The guards found themselves in heavy traffic and went on a 15-minute spree, firing rifles, machine guns and grenade launchers.

Their youngest victim was a 9-year-old boy, Ali Kinani. The guards also fired dozens of rounds through the windshield of a Kia, killing a doctor and her son, a medical student. The guards fired two grenades into a Volkswagen truck making ice deliveries.

Ali was in a Suzuki Trooper SUV driven by his father, Mohammed. The boy was in the rear seat behind his father. Ali’s aunt was next to his father in the front, and Ali’s young cousins were beside him in the back.

Another FBI investigator, Thomas O’Connor, picks up the description of what occurred next.

“Gunfire erupted and everyone in the car laid down in his or her seats as bullets hit the front of the Trooper,” O’Connor wrote on CNN.com. “One of the little girls in the back seat yelled ‘Ali has no hair!’

“When the shooting stopped and the Blackwater team began to move, Mohammed exited the driver door and opened a rear passenger door. Ali, who had been slumped against the door, fell into his father’s arms. Ali had been struck with a Blackwater round, which entered the rear driver side door and hit the boy in the head.

“As his father reached for his 9-year-old son, Ali’s brains fell out onto the street and onto his father’s feet,” O’Connor continued.

“How do I know this? I spoke with Mohammed. When a grieving father tells you the story of his son being shot, you don’t forget. While witnesses are not always 100 percent accurate, the bullet holes in the rear driver’s door don’t lie.”

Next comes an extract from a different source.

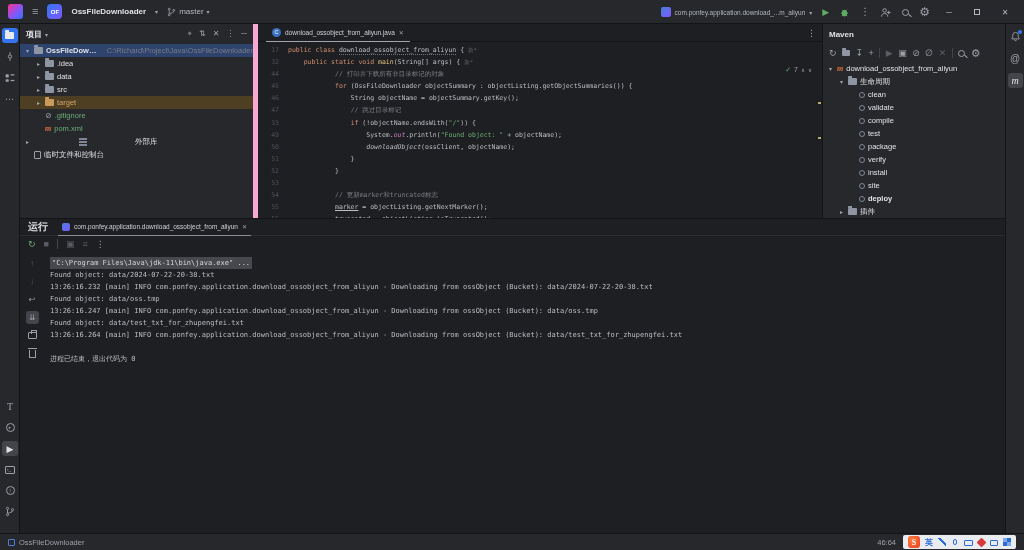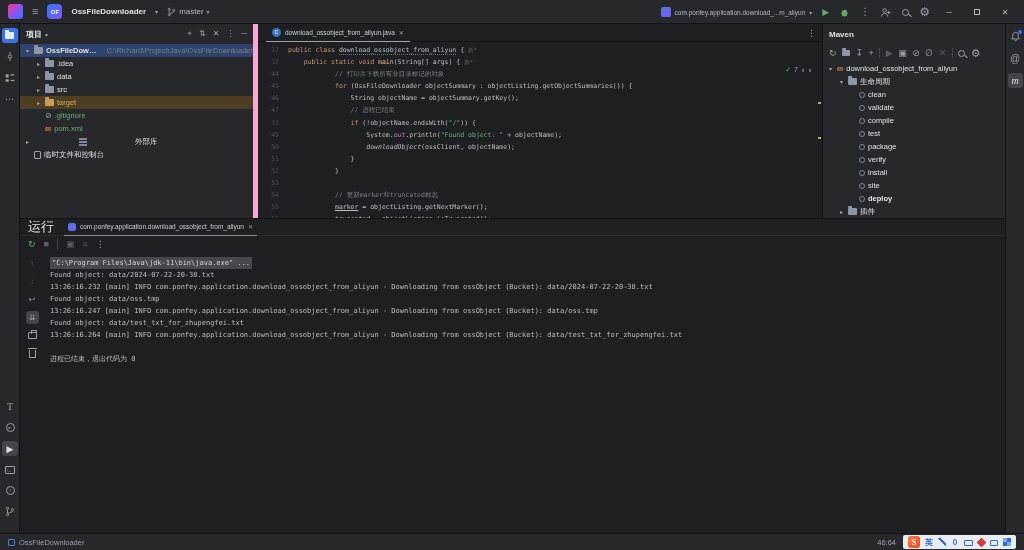"// 进程已结束" span.cmt { text: 进程已结束 -> 跳过目录标记 }
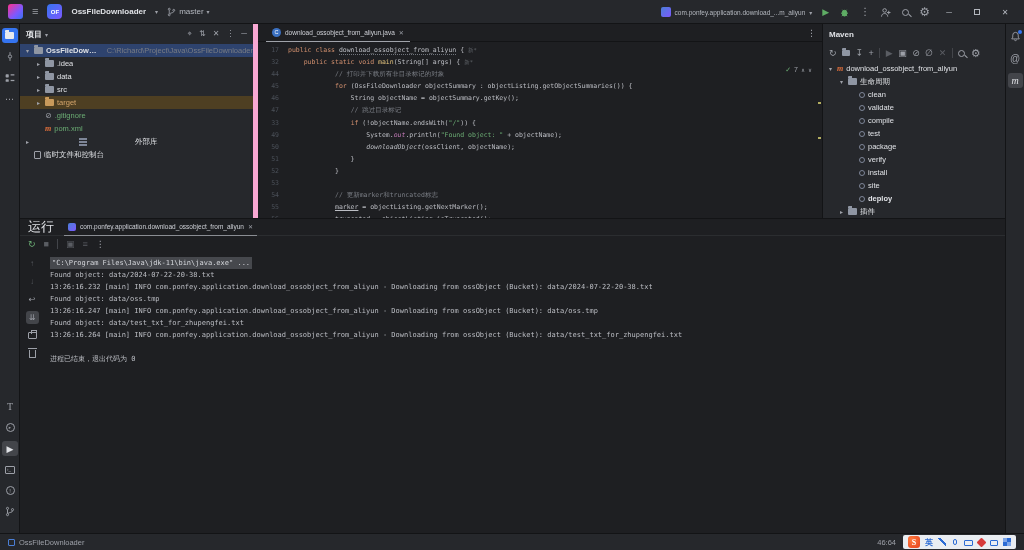"运行" .run-title { font-size: 13px -> 10px; font-weight: normal -> bold }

Before the events in Nisour Square, a bomb went off elsewhere in Baghdad while a Blackwater security detail was protecting a U.S. official attending a meeting at an Iraqi government building. Following the explosion, the detail headed back to the U.S. “Green Zone” with the official to get him to safety, O’Connor wrote.

Members of the other Blackwater team, code named Raven 23, were inside the Green Zone when the explosion occurred. Their leader asked U.S. commanders for permission to leave to assist the incoming team.

The request was denied, but the leader of Raven 23 ignored the order, O’Connor said. Raven 23 left the Green Zone anyway in four armored trucks and drove to Nisour Square, where they blocked traffic.

The doctor and medical student died when a Raven 23 guard fired into their Kia. The wounded driver’s foot slipped from the brake pedal, causing the car to roll forward slowly.

The Blackwater guards said they feared the Kia was a car bomb. They fired at least three dozen more shots into the Kia. One guard fired a grenade, causing the Kia’s gas line to rupture, setting the car ablaze.

A few vehicles back, stopped in traffic, were the VW hauling ice and the Suzuki Trooper carrying Ali. Another boy was sitting on a bench at a nearby school when a Blackwater grenade exploded next to the bench.

O’Connor wrote, “I could go on with each of the 17 victims killed and 20 seriously injured in this incident. Same story – sitting in traffic waiting to get somewhere.”

So much for what our Founding Fathers called life, liberty and the pursuit of happiness.